Weighing the public interest in deportation cases
Lawyers, judges and Home Office officials are all still getting to grips with the effect of the controversial statutory ‘guidance’ to judges on Article 8 introduced by the Immigration Act 2014. One month on it is still far too early to say how it will pan out. It will be months before we have guidance from the higher courts. In the meantime, having argued a few cases so far and heard what the Home Office has to say, I reckon the impact of the Act is very far from as great as some at the Home Office assume.
Judges are told what is in the public interest and they must have regard to that, but they must still go on and weigh the public interest against the rights of affected individuals.

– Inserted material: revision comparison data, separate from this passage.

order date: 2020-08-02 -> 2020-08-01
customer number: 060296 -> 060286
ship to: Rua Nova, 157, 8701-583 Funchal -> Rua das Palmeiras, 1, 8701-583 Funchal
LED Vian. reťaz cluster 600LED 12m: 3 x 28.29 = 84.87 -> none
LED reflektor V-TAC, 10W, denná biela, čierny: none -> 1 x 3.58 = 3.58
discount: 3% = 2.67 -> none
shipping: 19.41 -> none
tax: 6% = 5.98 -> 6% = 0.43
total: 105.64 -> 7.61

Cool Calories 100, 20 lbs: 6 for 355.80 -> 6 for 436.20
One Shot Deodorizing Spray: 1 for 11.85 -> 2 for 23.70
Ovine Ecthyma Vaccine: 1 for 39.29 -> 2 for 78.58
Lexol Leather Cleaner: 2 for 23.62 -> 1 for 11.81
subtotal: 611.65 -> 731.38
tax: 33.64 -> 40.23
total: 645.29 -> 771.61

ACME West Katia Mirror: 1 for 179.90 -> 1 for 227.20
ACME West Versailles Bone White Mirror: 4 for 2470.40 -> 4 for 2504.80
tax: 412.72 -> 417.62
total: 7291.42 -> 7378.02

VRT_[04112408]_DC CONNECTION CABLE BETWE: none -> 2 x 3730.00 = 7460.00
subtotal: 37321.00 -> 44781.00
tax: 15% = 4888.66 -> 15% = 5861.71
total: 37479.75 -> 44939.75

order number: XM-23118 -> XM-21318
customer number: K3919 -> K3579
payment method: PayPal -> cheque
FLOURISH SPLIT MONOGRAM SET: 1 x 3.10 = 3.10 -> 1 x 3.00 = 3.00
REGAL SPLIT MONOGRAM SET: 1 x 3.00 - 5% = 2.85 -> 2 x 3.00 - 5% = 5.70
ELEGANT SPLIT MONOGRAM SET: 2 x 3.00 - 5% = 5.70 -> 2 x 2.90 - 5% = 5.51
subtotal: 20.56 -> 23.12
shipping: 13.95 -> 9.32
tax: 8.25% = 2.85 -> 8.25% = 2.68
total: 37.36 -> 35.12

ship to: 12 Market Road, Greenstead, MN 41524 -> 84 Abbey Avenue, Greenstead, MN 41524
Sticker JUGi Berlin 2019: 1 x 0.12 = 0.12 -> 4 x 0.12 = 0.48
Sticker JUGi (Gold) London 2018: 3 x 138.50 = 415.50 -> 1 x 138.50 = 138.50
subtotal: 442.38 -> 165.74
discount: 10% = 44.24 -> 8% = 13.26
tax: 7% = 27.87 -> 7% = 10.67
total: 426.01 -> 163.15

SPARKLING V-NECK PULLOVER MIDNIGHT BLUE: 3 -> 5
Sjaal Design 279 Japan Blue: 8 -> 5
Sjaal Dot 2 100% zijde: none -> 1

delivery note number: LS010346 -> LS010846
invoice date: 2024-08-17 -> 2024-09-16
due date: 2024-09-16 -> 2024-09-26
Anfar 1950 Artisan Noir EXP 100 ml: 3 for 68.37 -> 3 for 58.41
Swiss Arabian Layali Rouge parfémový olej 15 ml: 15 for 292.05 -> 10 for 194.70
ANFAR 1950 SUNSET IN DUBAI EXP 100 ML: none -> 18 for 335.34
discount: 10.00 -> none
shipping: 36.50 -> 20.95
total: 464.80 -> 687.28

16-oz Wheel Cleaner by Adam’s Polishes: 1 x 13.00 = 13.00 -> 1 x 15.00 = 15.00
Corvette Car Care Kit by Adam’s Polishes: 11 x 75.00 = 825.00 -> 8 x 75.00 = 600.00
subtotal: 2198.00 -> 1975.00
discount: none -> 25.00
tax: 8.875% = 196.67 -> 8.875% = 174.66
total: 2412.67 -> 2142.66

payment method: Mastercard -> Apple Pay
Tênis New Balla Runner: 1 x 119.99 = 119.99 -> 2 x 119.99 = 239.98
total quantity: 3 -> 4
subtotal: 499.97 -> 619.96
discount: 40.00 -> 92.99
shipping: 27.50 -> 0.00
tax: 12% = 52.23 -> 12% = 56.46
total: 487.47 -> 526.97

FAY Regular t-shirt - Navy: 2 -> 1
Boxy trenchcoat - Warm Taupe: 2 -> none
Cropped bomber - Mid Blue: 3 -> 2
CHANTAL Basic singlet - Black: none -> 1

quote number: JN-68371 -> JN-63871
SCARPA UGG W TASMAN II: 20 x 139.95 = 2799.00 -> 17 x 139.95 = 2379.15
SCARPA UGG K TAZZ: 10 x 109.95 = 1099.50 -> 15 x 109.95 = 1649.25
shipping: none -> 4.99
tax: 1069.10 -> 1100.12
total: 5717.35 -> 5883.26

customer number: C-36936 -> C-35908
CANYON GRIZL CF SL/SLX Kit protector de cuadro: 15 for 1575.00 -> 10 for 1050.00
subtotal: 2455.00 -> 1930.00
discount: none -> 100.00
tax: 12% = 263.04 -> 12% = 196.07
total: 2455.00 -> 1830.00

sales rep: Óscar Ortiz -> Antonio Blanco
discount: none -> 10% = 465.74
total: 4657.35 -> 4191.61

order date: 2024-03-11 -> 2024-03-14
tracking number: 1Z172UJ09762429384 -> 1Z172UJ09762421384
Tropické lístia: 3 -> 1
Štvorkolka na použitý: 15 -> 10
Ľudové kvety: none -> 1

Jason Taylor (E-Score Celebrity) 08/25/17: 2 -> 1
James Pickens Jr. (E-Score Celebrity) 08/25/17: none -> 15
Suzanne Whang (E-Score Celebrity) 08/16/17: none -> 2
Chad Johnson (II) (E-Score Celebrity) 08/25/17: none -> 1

To recap, the Act introduced a new Part 5A to the Nationality, Immigration and Asylum Act 2002, sections 117A, 117B, 117C and 117D. You can read a detailed analysis of the text of the new provisions in this earlier blog post: New statutory human rights considerations take immediate effect. You can also read about the Home Office interpretation of these provisions here: New Home Office guidance on deportation. Interestingly, the Home Office guidance accepts that all sorts of additional factors outside the statutory scheme and the Immigration Rules are relevant in deportation cases.
The thing about Part 5A is that it is all addressed to the public interest. The text of section 117A is critical as it tells us (and the judges) what the effect of the other relevant sections is:
117A Application of this Part
(1) This Part applies where a court or tribunal is required to determine whether a decision made under the Immigration Acts—
(a) breaches a person’s right to respect for private and family life under Article 8, and
(b) as a result would be unlawful under section 6 of the Human Rights Act 1998.
(2) In considering the public interest question, the court or tribunal must (in particular) have regard—
(a) in all cases, to the considerations listed in section 117B, and
(b) in cases concerning the deportation of foreign criminals, to the considerations listed in section 117C.
(3) In subsection (2), “the public interest question” means the question of whether an interference with a person’s right to respect for private and family life is justified under Article 8(2).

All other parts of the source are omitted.